ACTIVITY.
Your task is to find every line of the data that holds the string "Webhook" and copy it.

****************************************

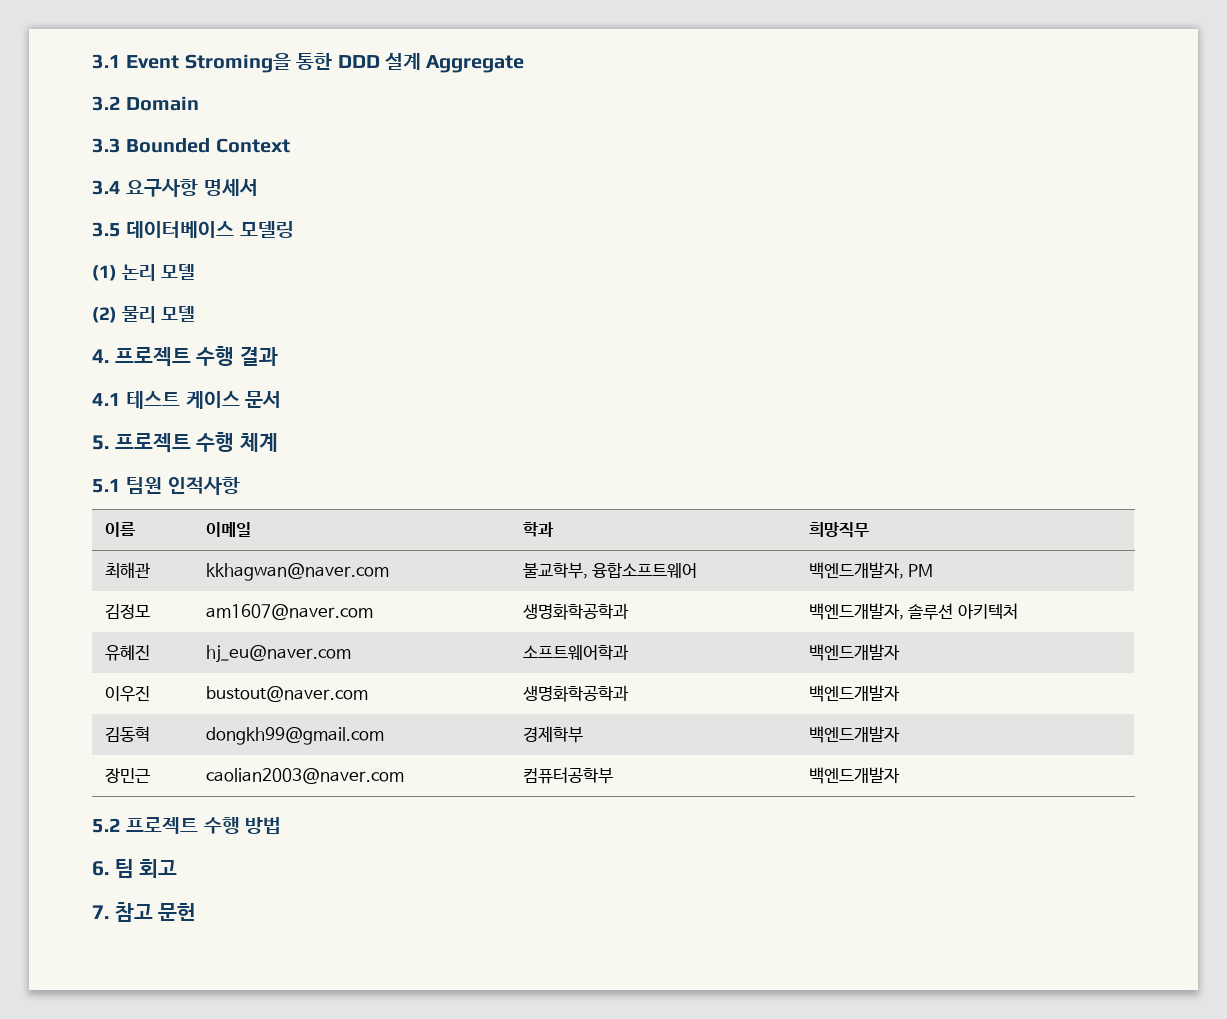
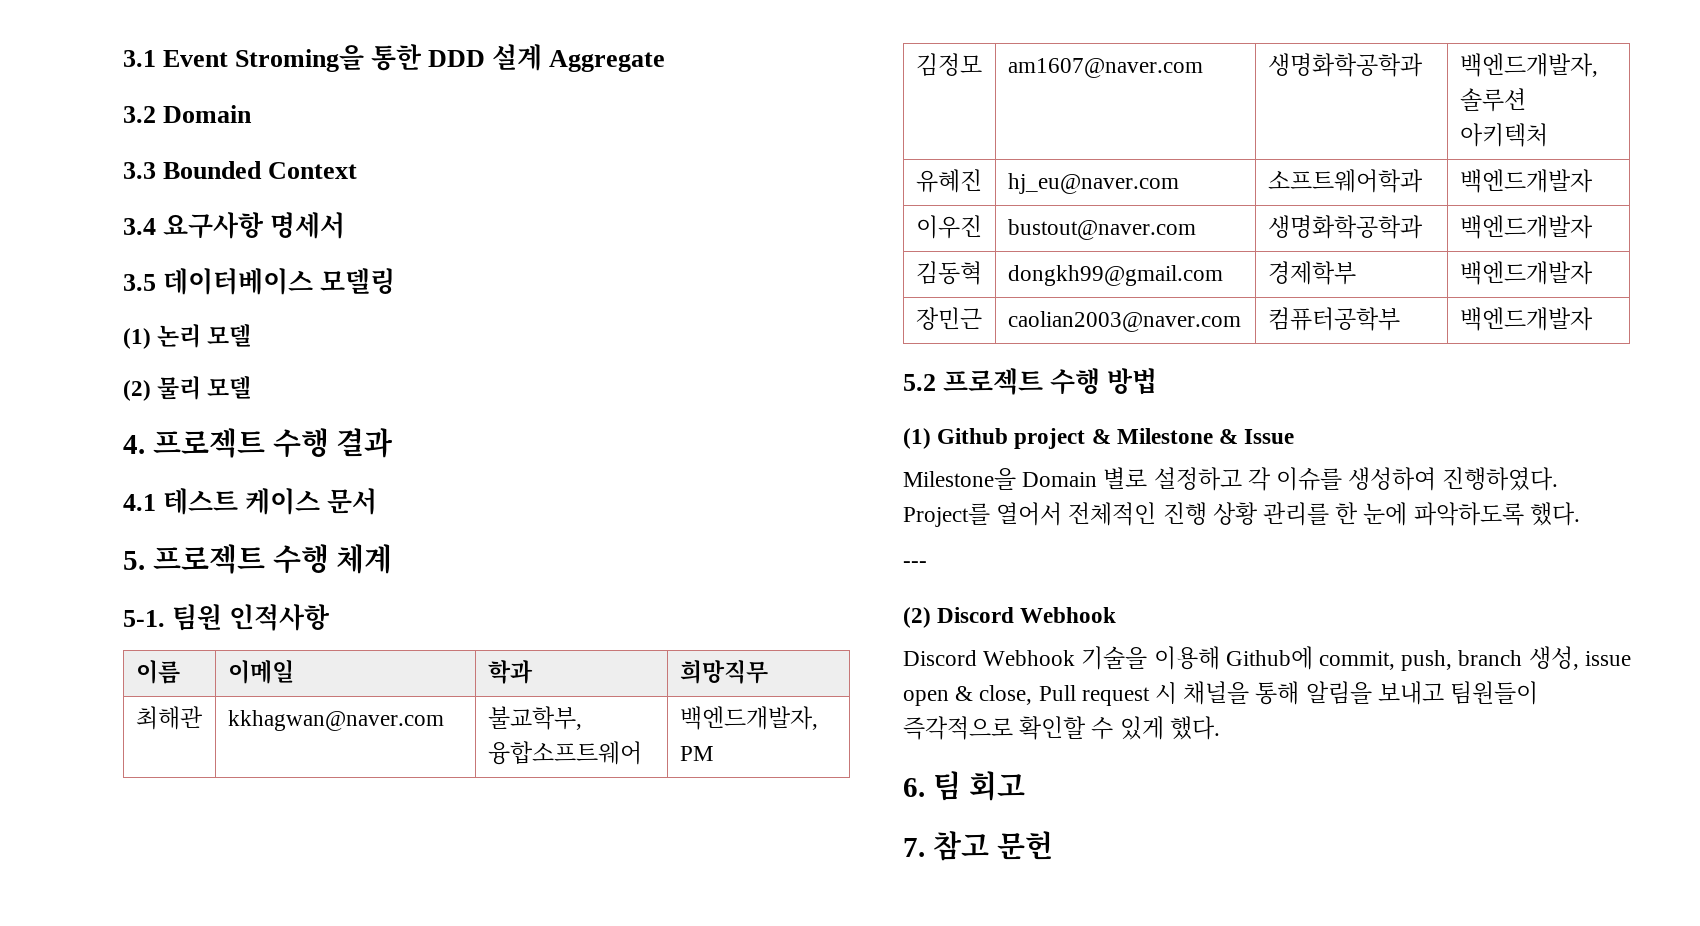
- 5.1 팀원 인적사항
+ 5-1. 팀원 인적사항
+ (1) Github project & Milestone & Issue
+ Milestone을 Domain 별로 설정하고 각 이슈를 생성하여 진행하였다. Project를 열어서 전체적인 진행 상황 관리를 한 눈에 파악하도록 했다.
+ ---
+ (2) Discord Webhook
+ Discord Webhook 기술을 이용해 Github에 commit, push, branch 생성, issue open & close, Pull request 시 채널을 통해 알림을 보내고 팀원들이 즉각적으로 확인할 수 있게 했다.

****************************************

ANSWER TO THE PROBLEM.
+ (2) Discord Webhook
+ Discord Webhook 기술을 이용해 Github에 commit, push, branch 생성, issue open & close, Pull request 시 채널을 통해 알림을 보내고 팀원들이 즉각적으로 확인할 수 있게 했다.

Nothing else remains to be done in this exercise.